Even given an isotopic pattern, the default scoring method assumes a certain intensity range, above 5e2, for reliable deconvolution, is that appropriate for your data? If not, a different scoring function can be used.
[1] Senko, M. W., Beu, S. C., & McLafferty, F. W. (1995). Determination of monoisotopic masses and ion populations for large biomolecules from resolved isotopic distributions. Journal of the American Society for Mass Spectrometry, 6(4), 229–233. https://doi.org/10.1016/1044-0305(95)00017-8
I tried the picked_peaks
object, picked on the average spectrum and a list of (m/z, intensity)
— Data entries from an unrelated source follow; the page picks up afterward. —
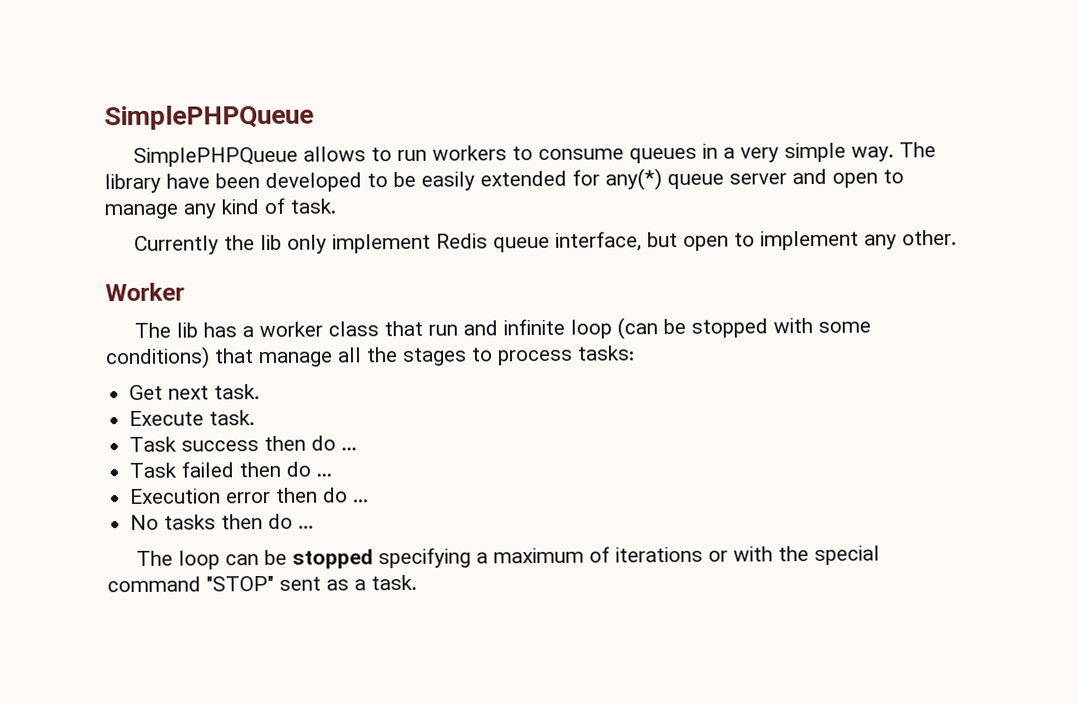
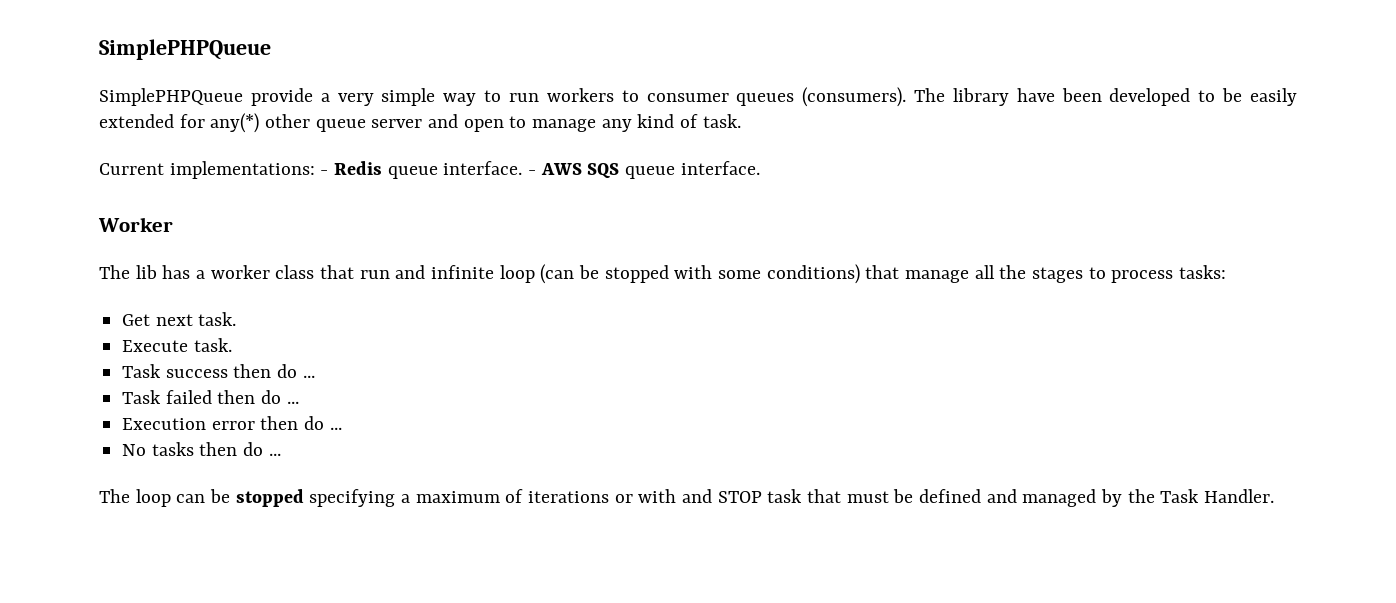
[302,142,894,164] allows to run workers to consume queues in a very simple way. -> [250,87,907,107] provide a very simple way to run workers to consumer queues (consumers).
(662, 179) none -> [265,114,311,128] other
[133,229,957,255] Currently the lib only implement Redis queue interface, but open to implement any other. -> [99,161,760,179] Current implementations: - Redis queue interface. - AWS SQS queue interface.
[777,545,880,565] [107,574,417,593] the special command "STOP" sent as a task. -> [682,489,1275,507] and STOP task that must be defined and managed by the Task Handler.

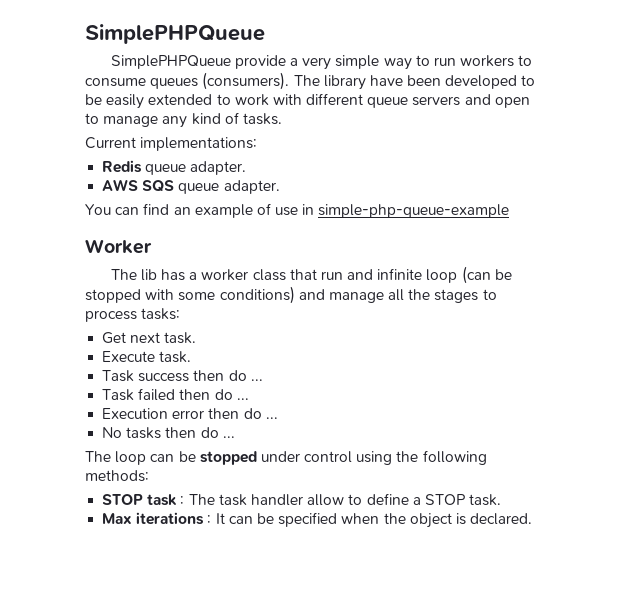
[646,93,729,102] consumer -> [85,78,146,87] consume
[179,113,423,133] for any(*) other queue server -> [216,93,461,108] to work with different queue servers
[702,114,741,128] task. -> [242,113,282,125] tasks.
[320,170,329,175] - -> (258, 144) //
[443,161,537,175] interface. - -> [190,161,247,175] adapter. //
[680,161,760,175] interface. -> [223,180,280,194] [85,203,510,218] adapter. // You can find an example of use in simple-php-queue-example
[865,265,900,279] that -> [298,289,325,300] and
[309,489,1275,507] specifying a maximum of iterations or with and STOP task that must be defined and managed by the Task Handler. -> [260,450,487,465] [85,470,149,482] [102,493,502,506] [102,512,533,528] under control using the following methods: // STOP task : The task handler allow to define a STOP task. // Max iterations : It can be specified when the object is declared.

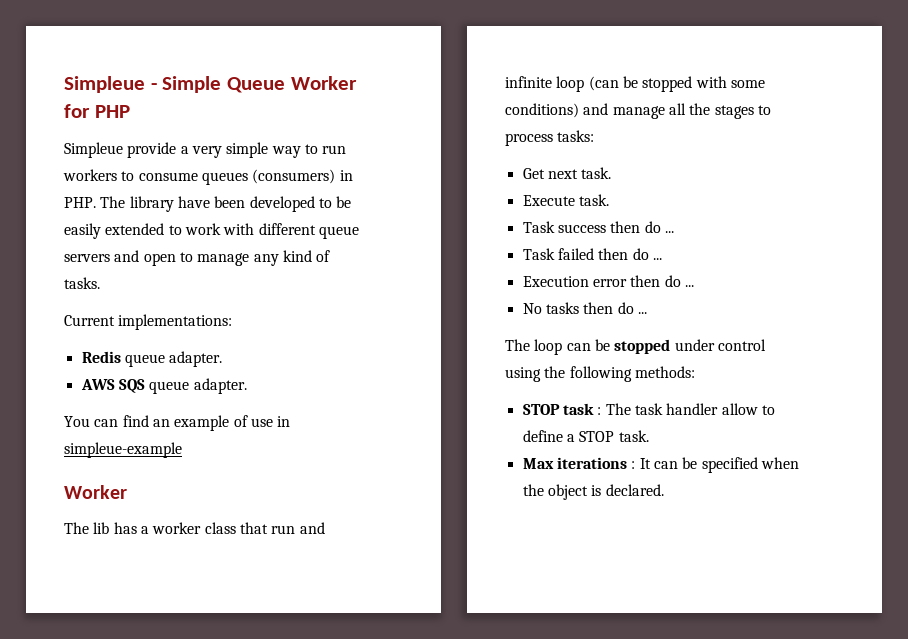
[85,24,265,44] [110,55,231,69] SimplePHPQueue // SimplePHPQueue -> [64,76,357,93] [64,104,130,118] [64,142,123,158] Simpleue - Simple Queue Worker for PHP // Simpleue
[202,72,290,90] (consumers). -> [252,169,353,184] [64,197,96,208] (consumers) in PHP.
[318,204,510,218] simple-php-queue-example -> [64,442,182,458] simpleue-example

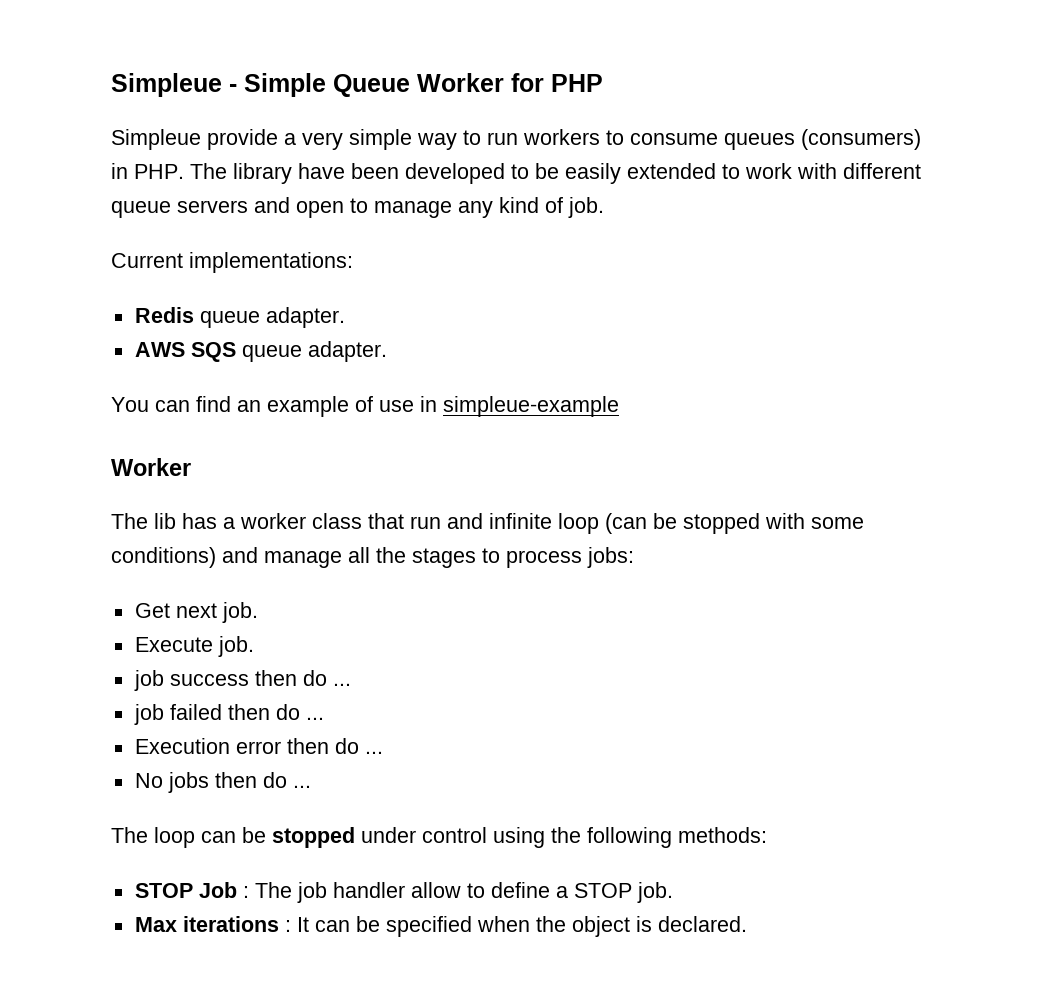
[64,277,100,289] tasks. -> [568,197,604,218] job.
[557,130,595,142] tasks: -> [587,547,634,568] jobs:
[581,167,612,179] task. -> [221,602,258,623] job.
[578,194,609,206] [522,221,555,233] task. // Task -> [217,636,254,657] [133,670,164,691] job. // job
[522,248,555,260] Task -> [133,704,164,725] job
[545,302,579,314] tasks -> [167,772,209,793] jobs
[562,403,594,415] task -> [198,882,237,898] Job
[634,403,663,415] task -> [296,882,327,903] job
[618,430,649,442] task. -> [636,882,673,903] job.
pairs. So the concrete DataFrame
layout is independent on the input.
I only tried the default parameters, but thought already that the averagine strategy is not appropriated and therefore tried deconvoluter_type = PeakDependenceGraphDeconvoluterBase
, which gave me the error stated above.
I do not have a database with known compositions. So I thought there might be a function which estimates the isotopic pattern in a data driven way. Or is it simply not possible to do this without prior knowledge? I am very inexperienced when it comes to this isotopic pattern topic and have no idea if your package is applicable to this type of problem.
After normalization my intensities are in a range of [0,10].
Ah, yes, the normalization explains the problem. If you scale those intensities by 1e4/1e5, you should see something with the default settings. To defend against high noise, poorly centroided data, the deconvoluter ignores peaks with an intensity <= 5. The scoring functions appropriate for approximating isotopic patterns also use thresholds on the log or square root scale intensities, which would also not work well on that scale.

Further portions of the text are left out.